Она идет к нему. Он протягивает к ней руки над калиткой. Его ладони неплотно сложены вместе, и я вижу, как между его пальцев трепещут крылышки бабочки.
— Какое красивое создание, — говорит он.
— Она называется бабочка, — отвечает она несколько свысока.
— А есть у этой бабочки специальное название? — спрашивает он.
Он немного разводит ладони, чтобы Милли могла рассмотреть. Милли заглядывает между его пальцами. Солнце сверкает на его ботинках и на пистолете, висящем на ремне.
— Это репейница, — говорит ему Милли. — Они прилетают из самой Африки. Мне мамочка рассказывала.
— Забавное название.
— Я как-то видела медведицу. У них на крыльях полоски, как у тигра.
— На вашем острове красивые бабочки.
Милли слегка хмурится, глядя на его ладони.
— Вам надо быть аккуратным, чтобы не навредить ей, — говорит она.
— Да, я буду аккуратным.
— А там, откуда вы приехали, есть бабочки? — спрашивает Милли.
Он улыбается:
— Да, у нас есть бабочки.
Они еще минуту смотрят на бабочку, склонив свои темные головы. Волосы мужчины коротко подстрижены, у Милли волосы длинные и растрепанные и падают ей на лицо. Солнце освещает их обоих.
Я наблюдаю за ними и думаю обо всех людях, погибших в Лондоне, о душераздирающей скорби, о разбитых невинных жизнях, и никак не могу совместить это в своем сознании, не могу понять.
— Думаю, вам следует отпустить бабочку, — весьма укоризненно говорит Милли. — Им не нравится быть пойманными вот так. Дикие создания не любят быть пойманными.
— Да, конечно, ты права, — отвечает он. — Но я был осторожен, чтобы не повредить ее.
Он раскрывает ладони.

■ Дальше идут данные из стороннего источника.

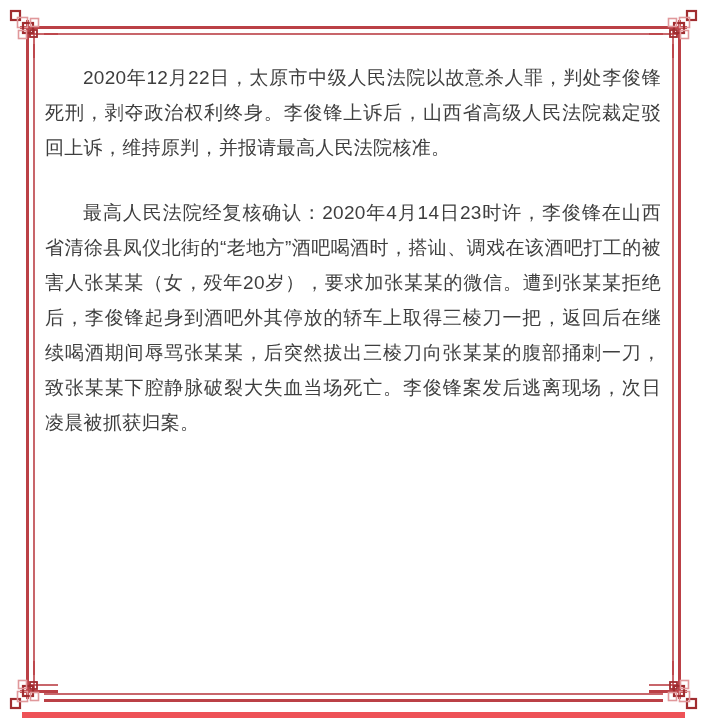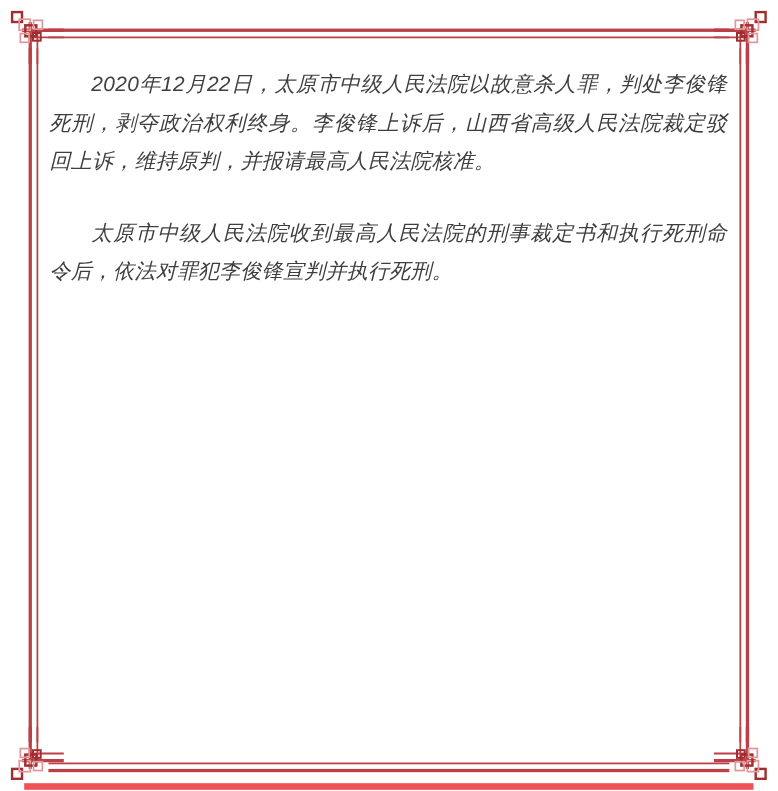--- a/index.html
+++ b/index.html
@@ -42,7 +42,6 @@
   .content p {
     margin: 0 0 30px 0;
     text-indent: 2em;
-    font-style: italic;
   }
   .content p:last-child {
     margin-bottom: 0;

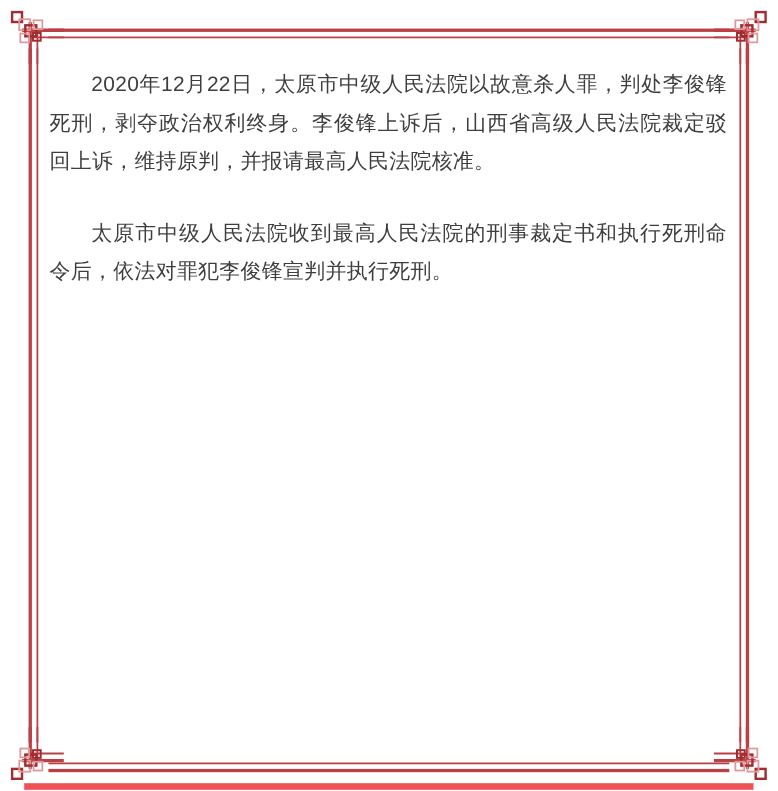--- a/index.html
+++ b/index.html
@@ -96,6 +96,7 @@
 
   <div class="content">
     <p>2020年12月22日，太原市中级人民法院以故意杀人罪，判处李俊锋死刑，剥夺政治权利终身。李俊锋上诉后，山西省高级人民法院裁定驳回上诉，维持原判，并报请最高人民法院核准。</p>
+    <p>最高人民法院经复核确认：2020年4月14日23时许，李俊锋在山西省清徐县凤仪北街的“老地方”酒吧喝酒时，搭讪、调戏在该酒吧打工的被害人张某某（女，殁年20岁），要求加张某某的微信。遭到张某某拒绝后，李俊锋起身到酒吧外其停放的轿车上取得三棱刀一把，返回后在继续喝酒期间辱骂张某某，后突然拔出三棱刀向张某某的腹部捅刺一刀，致张某某下腔静脉破裂大失血当场死亡。李俊锋案发后逃离现场，次日凌晨被抓获归案。</p>
     <p>太原市中级人民法院收到最高人民法院的刑事裁定书和执行死刑命令后，依法对罪犯李俊锋宣判并执行死刑。</p>
   </div>
 

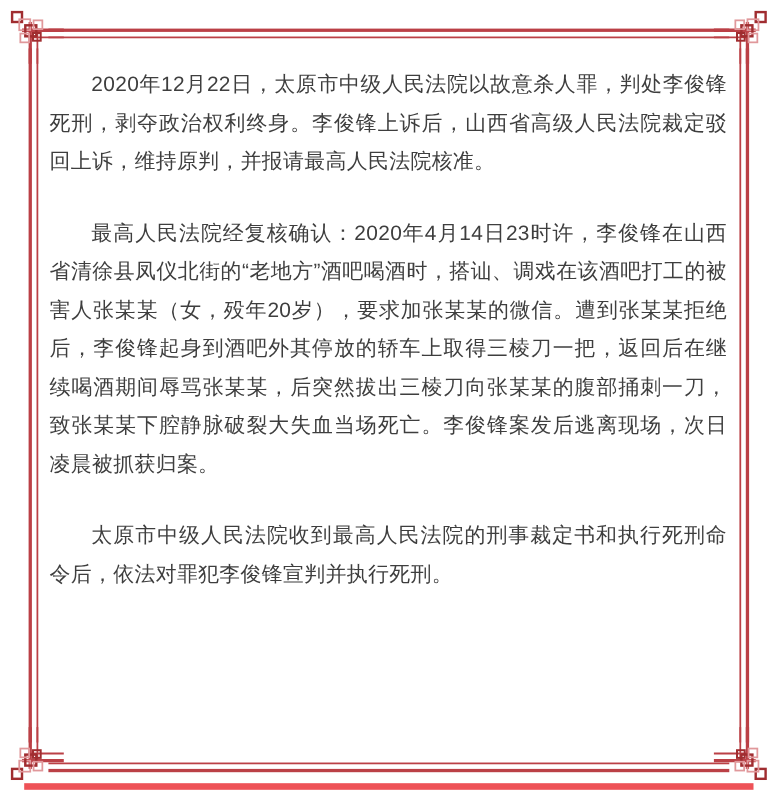--- a/index.html
+++ b/index.html
@@ -97,7 +97,6 @@
   <div class="content">
     <p>2020年12月22日，太原市中级人民法院以故意杀人罪，判处李俊锋死刑，剥夺政治权利终身。李俊锋上诉后，山西省高级人民法院裁定驳回上诉，维持原判，并报请最高人民法院核准。</p>
     <p>最高人民法院经复核确认：2020年4月14日23时许，李俊锋在山西省清徐县凤仪北街的“老地方”酒吧喝酒时，搭讪、调戏在该酒吧打工的被害人张某某（女，殁年20岁），要求加张某某的微信。遭到张某某拒绝后，李俊锋起身到酒吧外其停放的轿车上取得三棱刀一把，返回后在继续喝酒期间辱骂张某某，后突然拔出三棱刀向张某某的腹部捅刺一刀，致张某某下腔静脉破裂大失血当场死亡。李俊锋案发后逃离现场，次日凌晨被抓获归案。</p>
-    <p>太原市中级人民法院收到最高人民法院的刑事裁定书和执行死刑命令后，依法对罪犯李俊锋宣判并执行死刑。</p>
   </div>
 
   <div class="bottom-bar"></div>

Бабочка лениво порхает прочь. Милли возвращается к своей скакалке.
Позже я слышу разговор дочек.
— Я тебя видела, — говорит Бланш. — Видела, как ты разговаривала с тем немцем из соседнего дома.
— У него была бабочка. Он мне показал, — отвечает Милли.
— Бабушка станет тебя ругать, если увидит, что ты разговариваешь с немцами.
Милли пожимает плечами.
— Бабушка нас не видела, — просто говорит она. — И кроме того, он не немец, он Макс.
Глава 43
Июнь. Однажды ночью, когда Гюнтер приходит ко мне, я понимаю: что-то изменилось. Должно быть, он много выпил. Его глаза слишком ярко блестят, его руки слишком неловки, от кожи исходит запах алкоголя. И есть в его лице что-то такое: изнуренное, побежденное.
Обычно мы сразу идем наверх. Но в коридоре он притягивает меня к себе, забыв, где мы находимся. Его поцелуй настойчив, словно он хочет спрятаться во мне, у него вкус спиртного. Кожа прохладная и влажная на ощупь. Я отчаянно пытаюсь завести его в свою комнату, тяну его к лестнице, беспокоясь о том, что он может споткнуться и разбудить Бланш или Милли.